Non c’è bisogno di grandi preamboli per entrare nel mondo di Metaloid: Origin: bastano un’ambientazione fantascientifica ben rodata, nemici meccanici a perdita d’occhio e un’idea di azione che punta dritta al cuore dell’arcade classico. Sviluppato da RetroRevolution e pubblicato da Brainium Games, il gioco approda su PlayStation 5 dopo un esordio nel 2019 su PlayStation 4, Xbox One, Xbox Series X|S, Nintendo Switch e PC tramite Steam, confermando un’impostazione che fa della semplicità strutturale uno dei suoi tratti distintivi. Il giocatore assume il controllo dei Predator, androidi da combattimento progettati per adattarsi e reagire, chiamati a fermare l’avanzata della Lucian Corporation prima che il pianeta venga ridotto a semplice risorsa energetica per una guerra lontana.
Metaloid: Origin nasce come sequel diretto di Metagal, titolo che aveva dichiarato apertamente la propria devozione al run-and-gun classico, ispirandosi senza timori reverenziali alla scuola di Mega Man.

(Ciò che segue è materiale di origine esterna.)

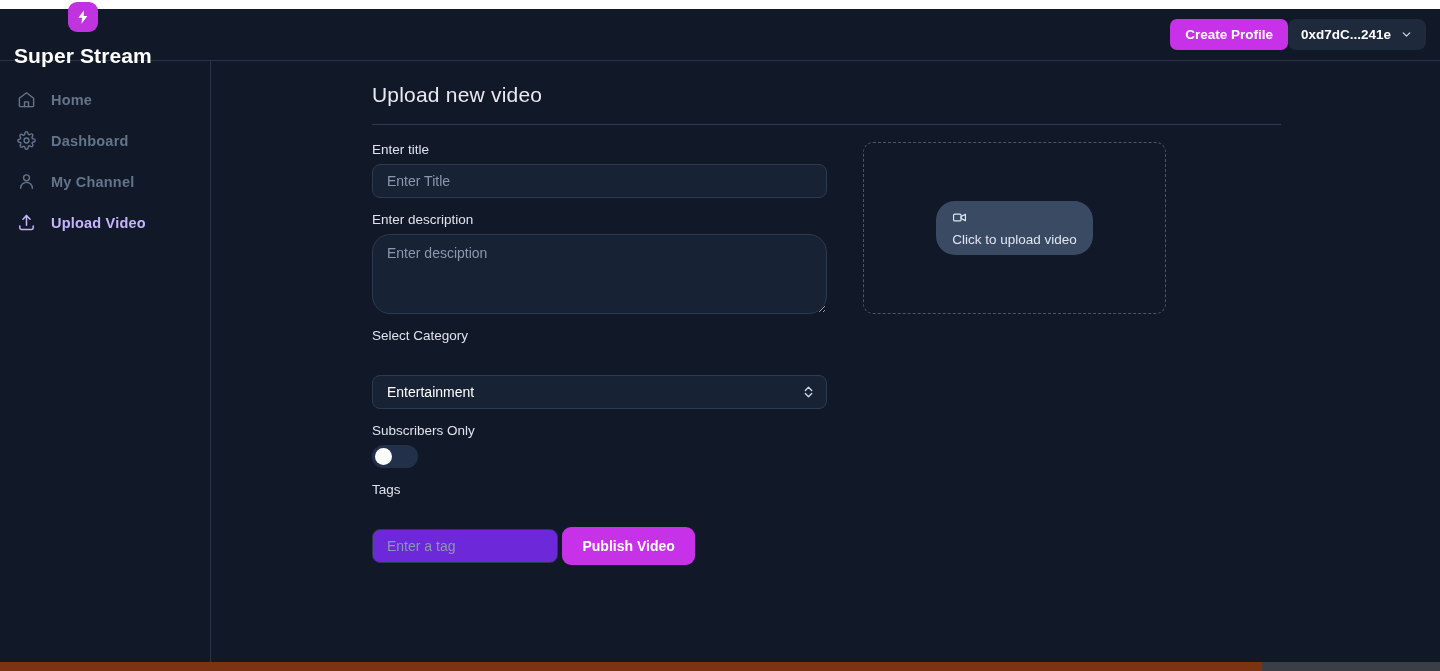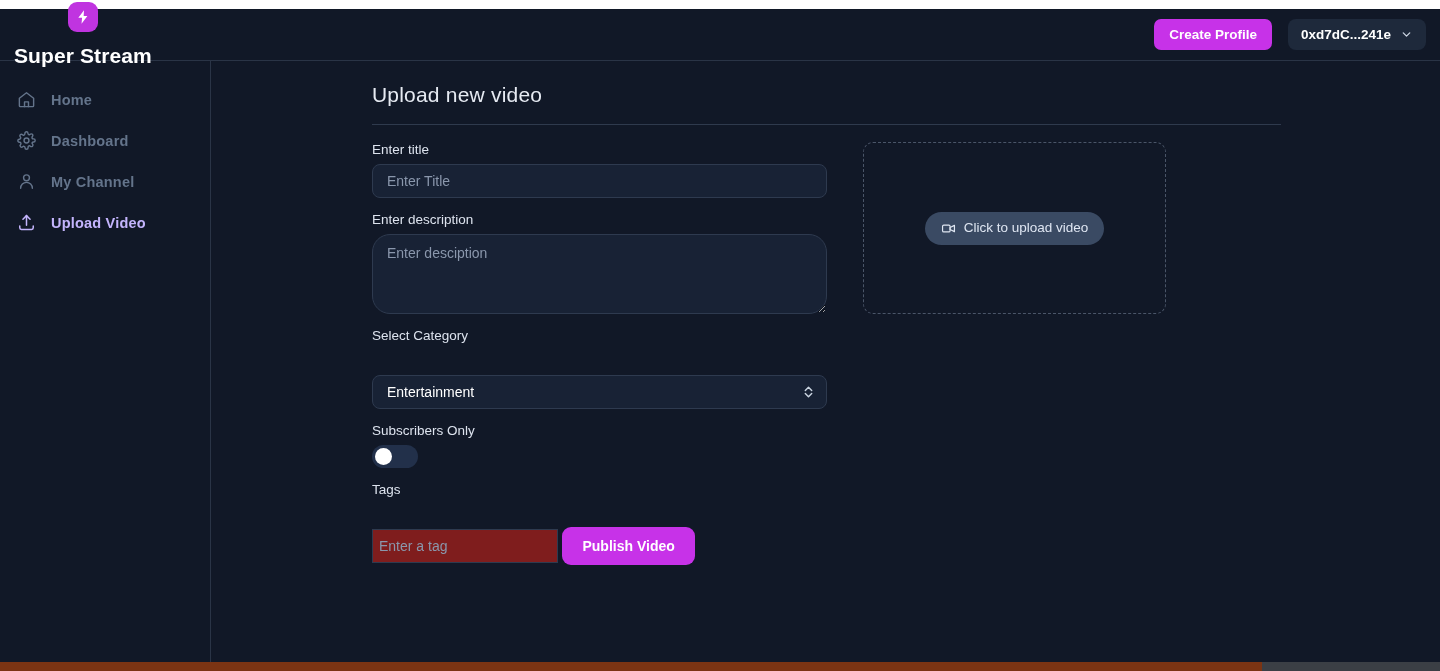"Create Profile" .header-right { gap: 16px -> 0 }
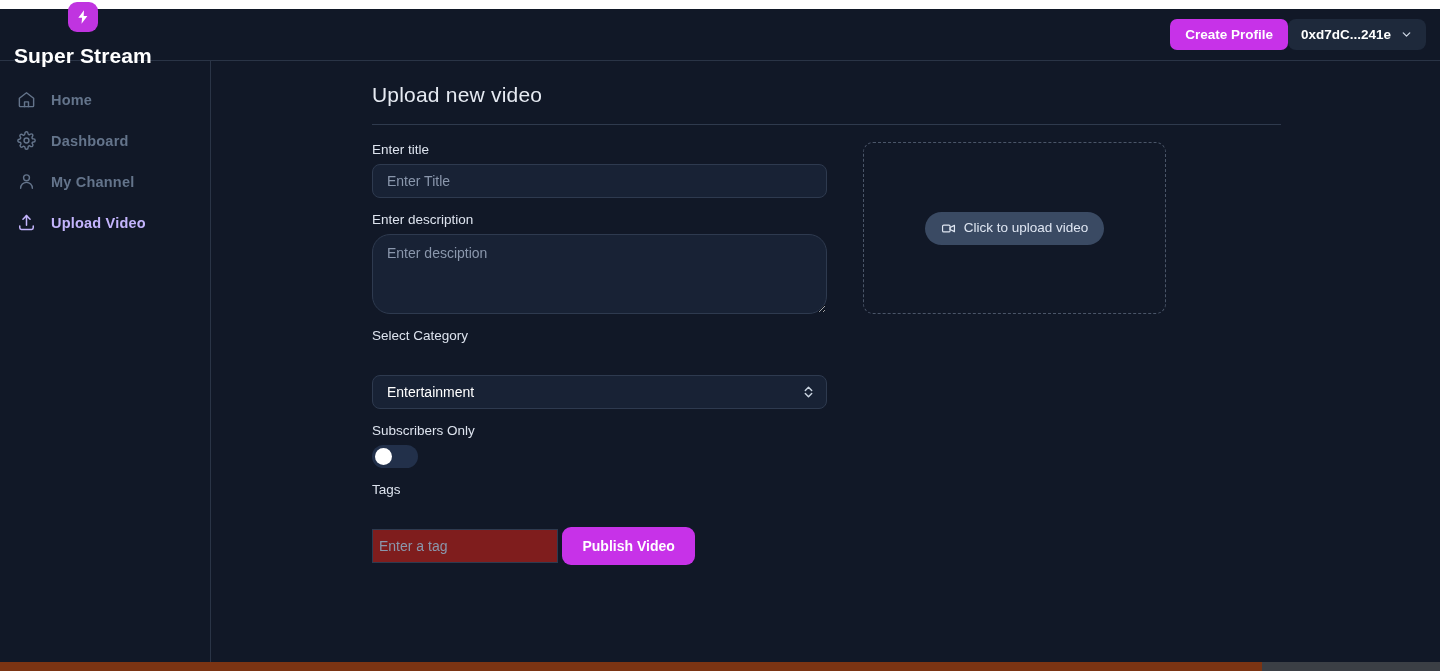"Click to upload video" .drop-pill { flex-direction: none -> column }
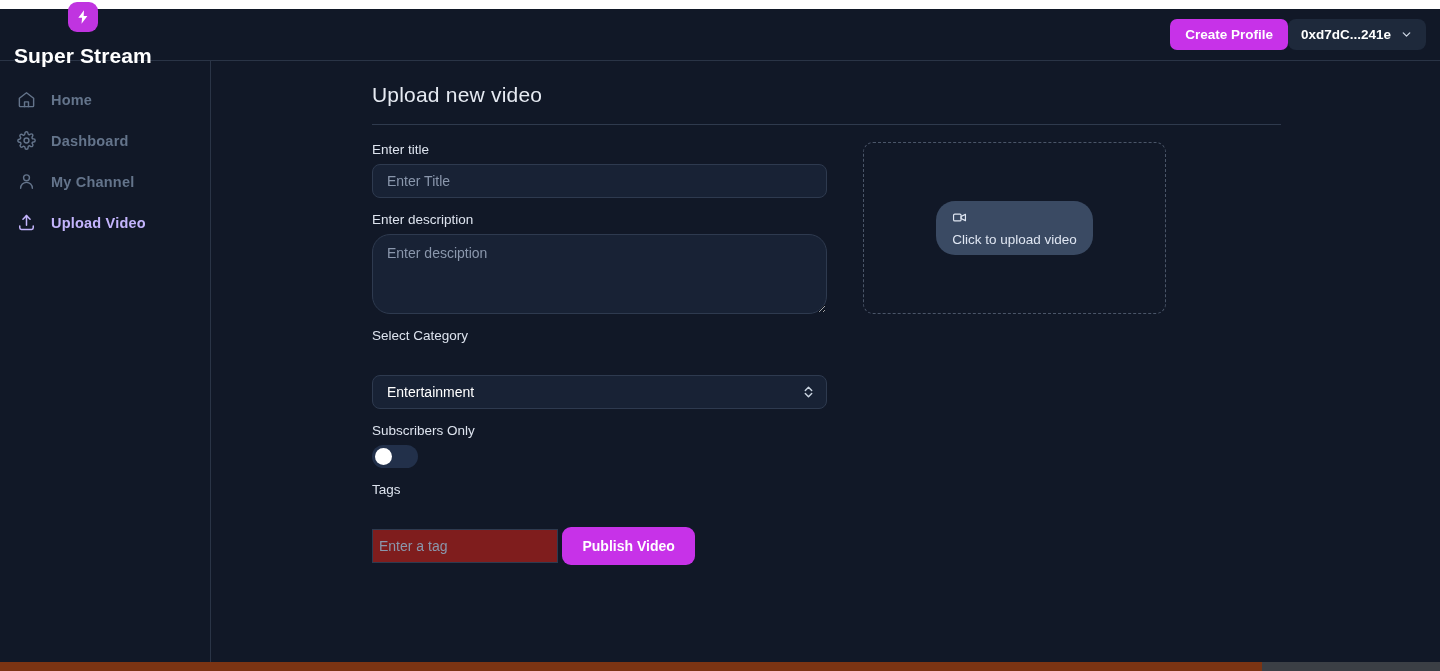"Enter a tag" .inp-tag { background: #7f1d1d -> #6d28d9; border-radius: 0 -> 8px; padding: 0 6px -> 0 14px }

Questo seguito non si limita però a reiterare la formula, ma prova a consolidarne le intuizioni, proponendo una struttura più flessibile e una progressione meno rigida, pur rimanendo fedele a un impianto dichiaratamente arcade.
Struttura classica, esecuzione rigorosa
L’ossatura ludica di Metaloid: Origin resta saldamente ancorata alla tradizione del platform d’azione bidimensionale, con nove livelli costruiti come percorsi leggibili e coerenti, ciascuno caratterizzato da un’identità visiva distinta. Foreste, deserti, grotte e distese innevate non fungono da semplice contorno estetico, ma incidono sul ritmo e sul posizionamento dei nemici, costringendo il giocatore a un costante lavoro di adattamento. Il controllo risponde in modo preciso, con uno scrolling fluido e una gestione dell’inerzia che restituisce una sensazione di solidità immediata. La pixel art, ricca di dettagli e animazioni curate, contribuisce a una leggibilità costante dell’azione, evitando il caos visivo anche nelle fasi più concitate.
Tre Predator, tre approcci all’azione
Il cuore del sistema di gioco risiede nella scelta del personaggio, elemento che modifica in modo sostanziale l’approccio alle situazioni. Erika privilegia la saturazione dello schermo con raffiche continue, Zeta concentra la potenza in colpi rapidi e devastanti, mentre Neva introduce una verticalità marcata grazie al jetpack. Questa differenziazione non è cosmetica, ma strutturale, e rende ogni partita sensibilmente diversa. A unificare l’esperienza interviene il Soulrium, risorsa che funge da valuta e da elemento narrativo, consentendo di sbloccare armi e potenziamenti in qualsiasi momento. La possibilità di intervenire sull’equipaggiamento senza interruzioni dedicate riduce la frustrazione e rafforza la sensazione di controllo, rendendo la progressione elastica e adattabile allo stile del giocatore.
Tecnica, modalità extra e identità
Su PlayStation 5 Metaloid: Origin beneficia di una fluidità impeccabile e di tempi di risposta sempre affidabili. La colonna sonora adotta sonorità elettroniche di stampo arcade, pensate per accompagnare l’azione continua e sostenere il ritmo delle sezioni più frenetiche. Le modalità aggiuntive comprendono una Boss Rush dedicata e una campagna supportata da classifiche offline e online, estese anche alle sfide contro i boss, ampliando la longevità e introducendo una componente competitiva legata alla padronanza del sistema di gioco. I boss, pur solidi sul piano funzionale, non sempre riescono a distinguersi per meccaniche memorabili, risultando talvolta variazioni più robuste dei nemici comuni. È un limite marginale in un’esperienza che punta soprattutto alla compattezza e alla precisione dell’azione. Nel suo complesso, Metaloid: Origin si afferma come un sequel consapevole, capace di rielaborare l’eredità di Metagal senza rinnegare la propria natura indipendente, offrendo un run-and-gun tecnicamente solido e coerente.